Simple Testing Can Prevent Most Critical Failures: An Analysis of Production Failures in Distributed Data-Intensive Systems
📜 Abstract
This paper presents an analysis of 198 randomly selected, user-reported failures from three large-scale distributed systems: Cassandra, HBase, and Hadoop Distributed File System (HDFS). Our study reveals that simple testing could have prevented or detected the majority of the failures without any knowledge of the source code or the developers’ expertise. Specifically, we found that almost all catastrophic failures (48 in total) are the result of incorrect handling of non-fatal errors explicitly signaled in software. Moreover, over 90% of the failures are deterministic in that they consistently recur when given the same input and execution environment. Based on these observations, we proposed simple testing techniques that focus on error-handling code in systems tested and evaluated them using failure data from three distributed systems. Our results show that simple testing can significantly improve the systems’ reliability and enhance their failure detection capabilities.
✨ Summary
The paper titled “Simple Testing Can Prevent Most Critical Failures: An Analysis of Production Failures in Distributed Data-Intensive Systems” by Peng Huang et al. was published in 2014. This work provides insights into the failure patterns of distributed systems such as Cassandra, HBase, and HDFS, emphasizing that straightforward testing methodologies could mitigate many critical failures. The paper presents data indicating that a significant portion of system failures stems from the inadequate handling of non-fatal errors, and most of these failures are deterministic.

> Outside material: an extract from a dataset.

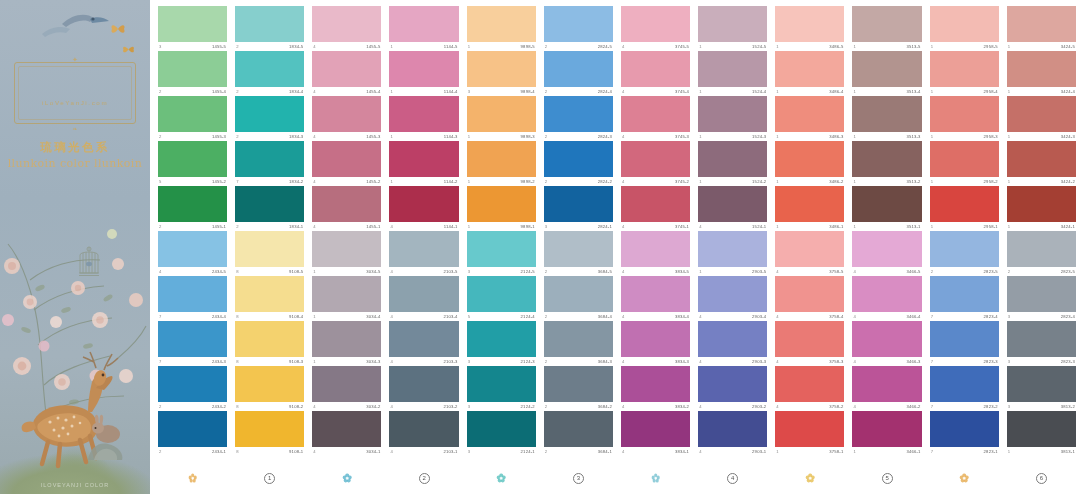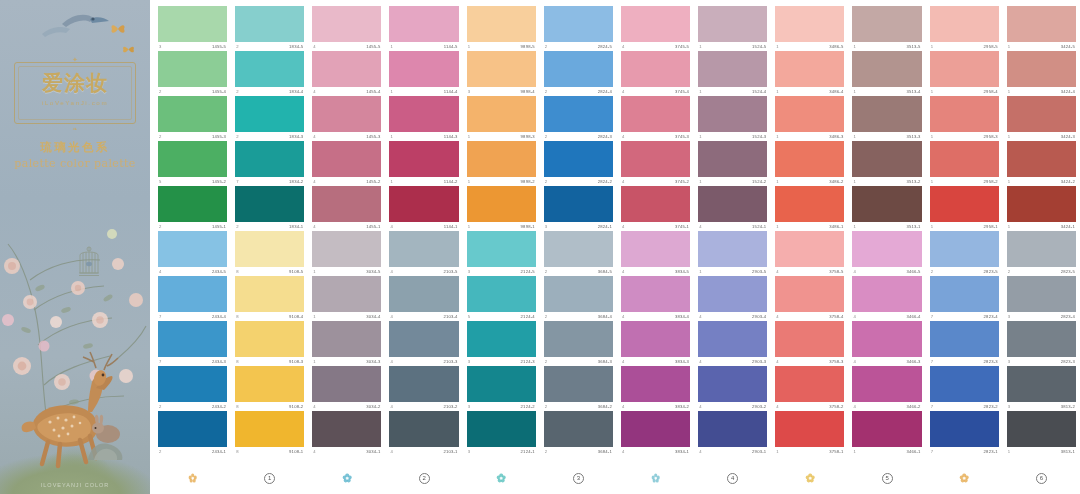"爱涂妆" div.emblem-cn { html: <div>爱涂妆</div> -> none }
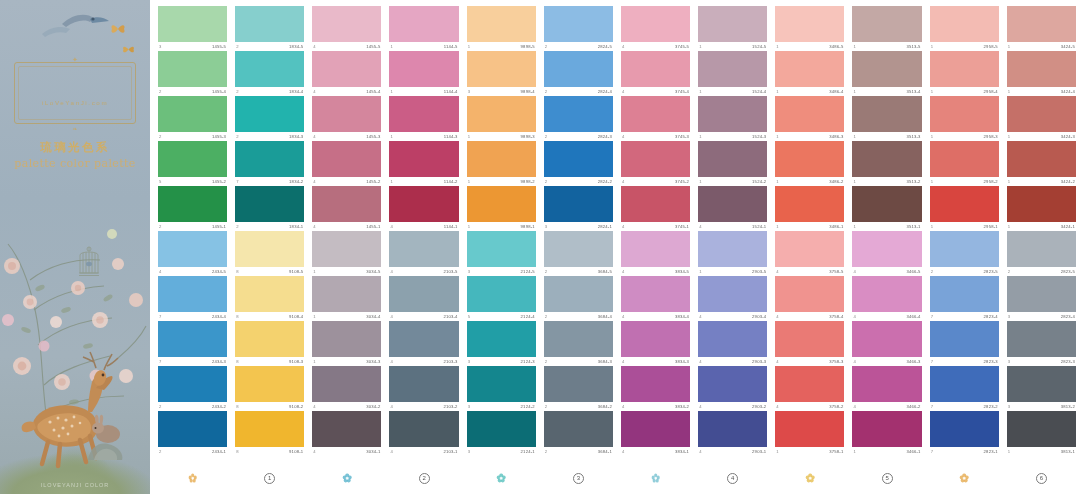"palette color palette" div.series-en { text: palette color palette -> llunkoin color llunkoin }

The research highlights the potential for improving system reliability through targeted testing strategies that do not require code access or intricate developer understanding. This has implications for enhancing dependability and failure detection in complex distributed environments.
A web search reveals that this paper is frequently cited in subsequent research focused on improving fault tolerance in distributed systems. It influenced works on designing testing tools and frameworks for better system dependability. Notably, the findings have been referenced in the context of evaluating the reliability and robustness of cloud computing infrastructures.
- Gan, X., et al. (2019). “An Empirical Study on Catastrophic System Failures in Cloud Data Centers”. Link
- Foo, J., et al. (2020). “Understanding System Behaviors and Failures in Cloud and Distributed Systems.” Link
This influence highlights the importance of the research in contributing to the field of distributed systems reliability and offers practical recommendations for enhancing software testing practices.